■ INSTRUCTIONS TO FOLLOW ■
An exact copy of every entry is required, minus the pictures.

■ THE DATA ■
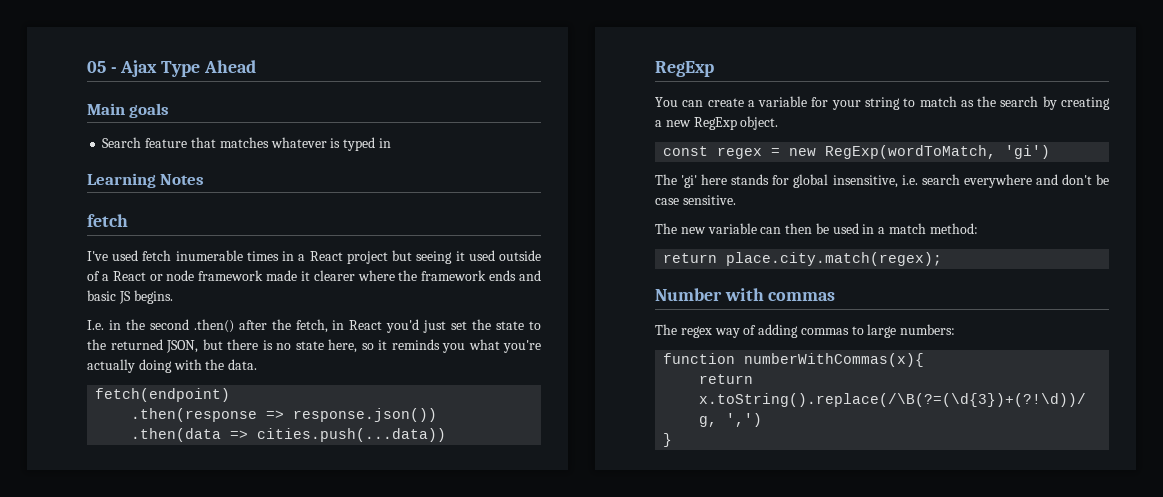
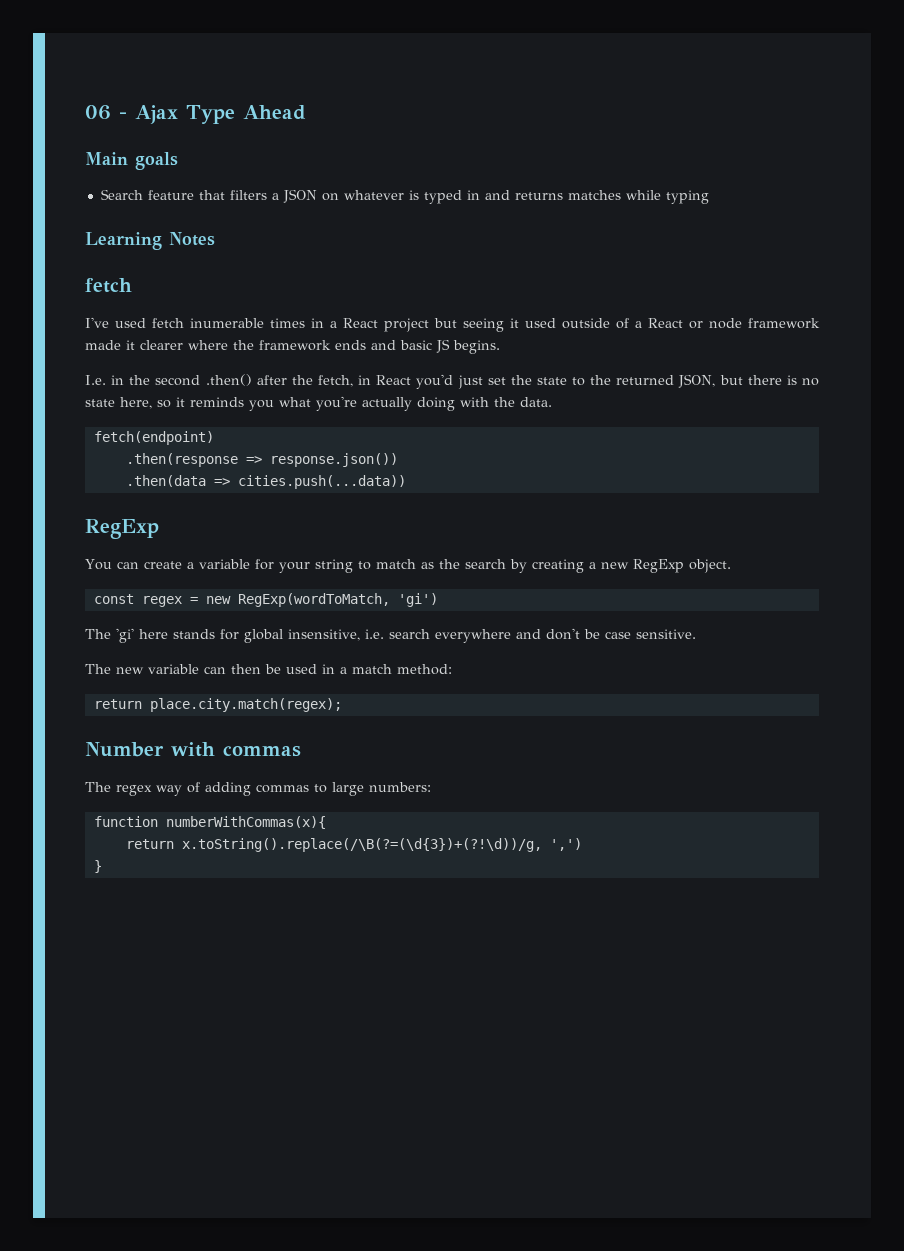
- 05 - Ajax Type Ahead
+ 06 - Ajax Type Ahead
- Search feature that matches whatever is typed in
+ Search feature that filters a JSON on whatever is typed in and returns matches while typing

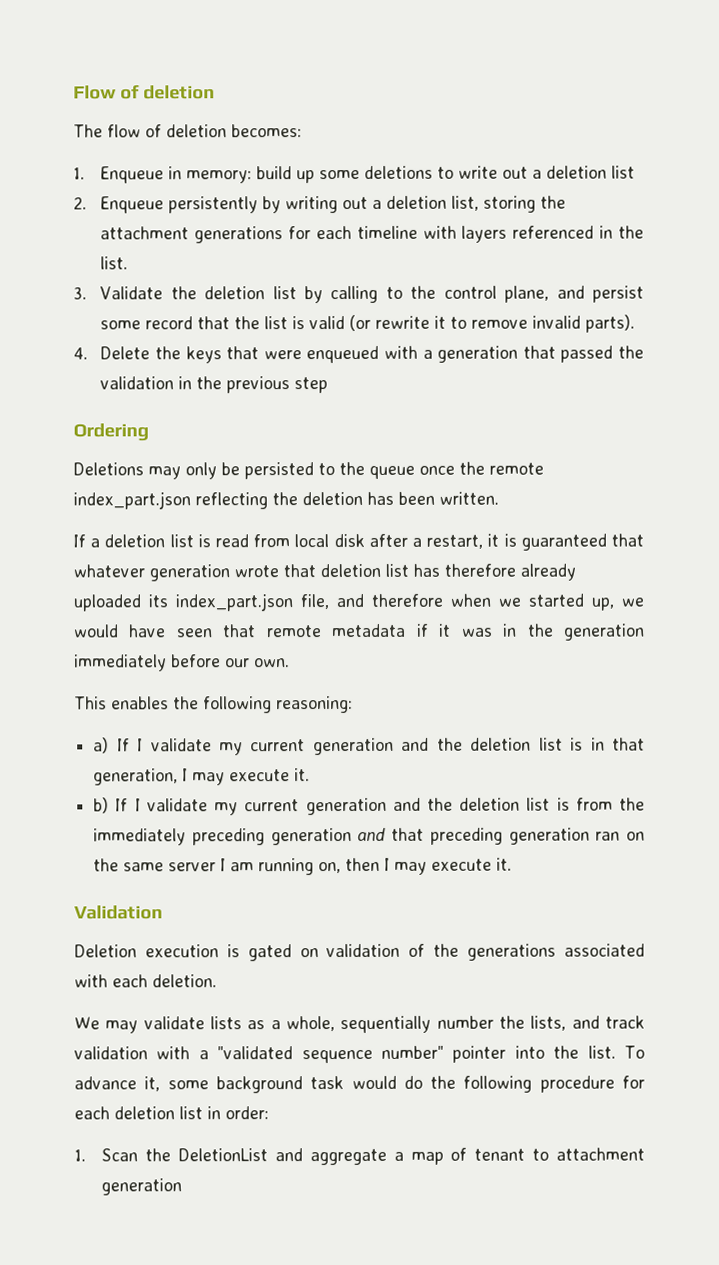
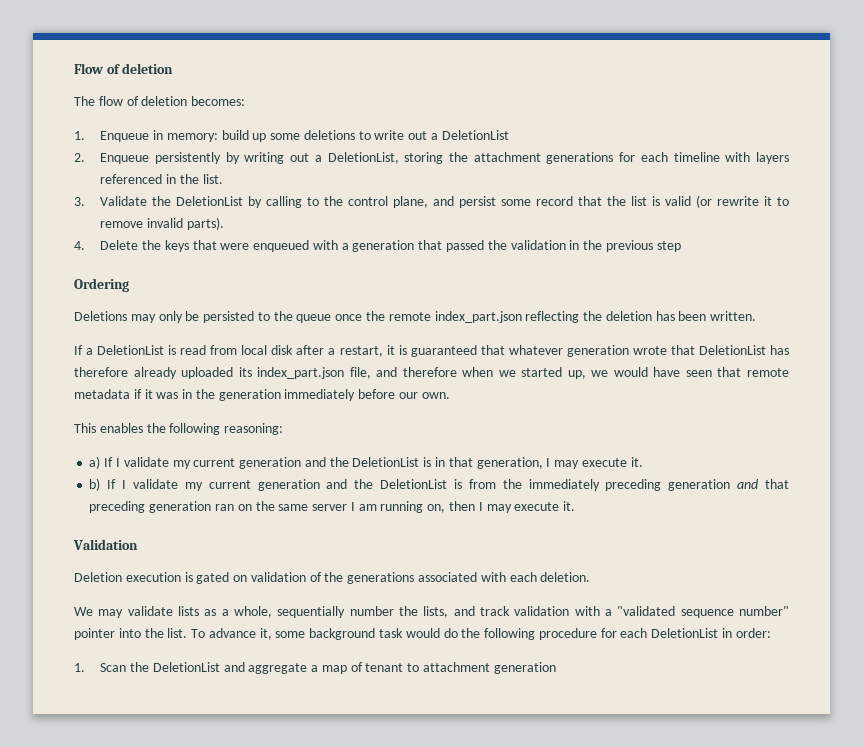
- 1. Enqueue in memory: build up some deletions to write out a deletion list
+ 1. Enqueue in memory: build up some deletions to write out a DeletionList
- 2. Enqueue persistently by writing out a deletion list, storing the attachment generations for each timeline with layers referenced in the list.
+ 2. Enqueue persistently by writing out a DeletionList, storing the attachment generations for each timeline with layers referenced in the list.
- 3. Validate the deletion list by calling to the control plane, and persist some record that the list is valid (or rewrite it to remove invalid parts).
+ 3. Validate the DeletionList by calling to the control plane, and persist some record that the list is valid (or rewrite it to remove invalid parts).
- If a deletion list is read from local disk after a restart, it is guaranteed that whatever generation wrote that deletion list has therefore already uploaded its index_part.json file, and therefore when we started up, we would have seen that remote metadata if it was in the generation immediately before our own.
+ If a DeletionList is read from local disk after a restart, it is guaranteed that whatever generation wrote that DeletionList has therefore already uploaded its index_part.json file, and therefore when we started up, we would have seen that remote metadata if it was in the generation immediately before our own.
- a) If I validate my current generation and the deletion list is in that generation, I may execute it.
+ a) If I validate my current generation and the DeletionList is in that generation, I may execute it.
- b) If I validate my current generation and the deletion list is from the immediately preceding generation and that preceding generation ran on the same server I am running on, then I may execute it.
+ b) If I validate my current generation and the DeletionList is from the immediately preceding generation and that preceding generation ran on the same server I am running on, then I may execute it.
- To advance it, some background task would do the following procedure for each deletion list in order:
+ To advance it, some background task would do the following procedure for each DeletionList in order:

■ SOLUTION ■
- 05 - Ajax Type Ahead
+ 06 - Ajax Type Ahead
- Search feature that matches whatever is typed in
+ Search feature that filters a JSON on whatever is typed in and returns matches while typing

- 1. Enqueue in memory: build up some deletions to write out a deletion list
+ 1. Enqueue in memory: build up some deletions to write out a DeletionList
- 2. Enqueue persistently by writing out a deletion list, storing the attachment generations for each timeline with layers referenced in the list.
+ 2. Enqueue persistently by writing out a DeletionList, storing the attachment generations for each timeline with layers referenced in the list.
- 3. Validate the deletion list by calling to the control plane, and persist some record that the list is valid (or rewrite it to remove invalid parts).
+ 3. Validate the DeletionList by calling to the control plane, and persist some record that the list is valid (or rewrite it to remove invalid parts).
- If a deletion list is read from local disk after a restart, it is guaranteed that whatever generation wrote that deletion list has therefore already uploaded its index_part.json file, and therefore when we started up, we would have seen that remote metadata if it was in the generation immediately before our own.
+ If a DeletionList is read from local disk after a restart, it is guaranteed that whatever generation wrote that DeletionList has therefore already uploaded its index_part.json file, and therefore when we started up, we would have seen that remote metadata if it was in the generation immediately before our own.
- a) If I validate my current generation and the deletion list is in that generation, I may execute it.
+ a) If I validate my current generation and the DeletionList is in that generation, I may execute it.
- b) If I validate my current generation and the deletion list is from the immediately preceding generation and that preceding generation ran on the same server I am running on, then I may execute it.
+ b) If I validate my current generation and the DeletionList is from the immediately preceding generation and that preceding generation ran on the same server I am running on, then I may execute it.
- To advance it, some background task would do the following procedure for each deletion list in order:
+ To advance it, some background task would do the following procedure for each DeletionList in order:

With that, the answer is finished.